═════ Supplied records

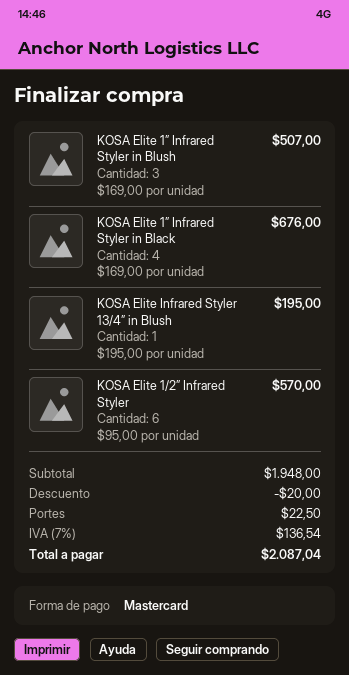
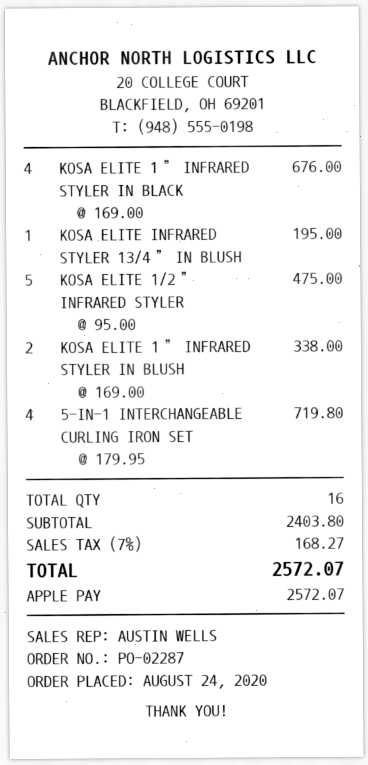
payment method: Mastercard -> Apple Pay
KOSA Elite 1” Infrared Styler in Blush: 3 x 169.00 = 507.00 -> 2 x 169.00 = 338.00
KOSA Elite 1/2” Infrared Styler: 6 x 95.00 = 570.00 -> 5 x 95.00 = 475.00
5-IN-1 INTERCHANGEABLE CURLING IRON SET: none -> 4 x 179.95 = 719.80
subtotal: 1948.00 -> 2403.80
discount: 20.00 -> none
shipping: 22.50 -> none
tax: 7% = 136.54 -> 7% = 168.27
total: 2087.04 -> 2572.07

══════════

# Your instructions
Say how many lines above contain the string "Elite". Answer with the number only.

# Final answer
2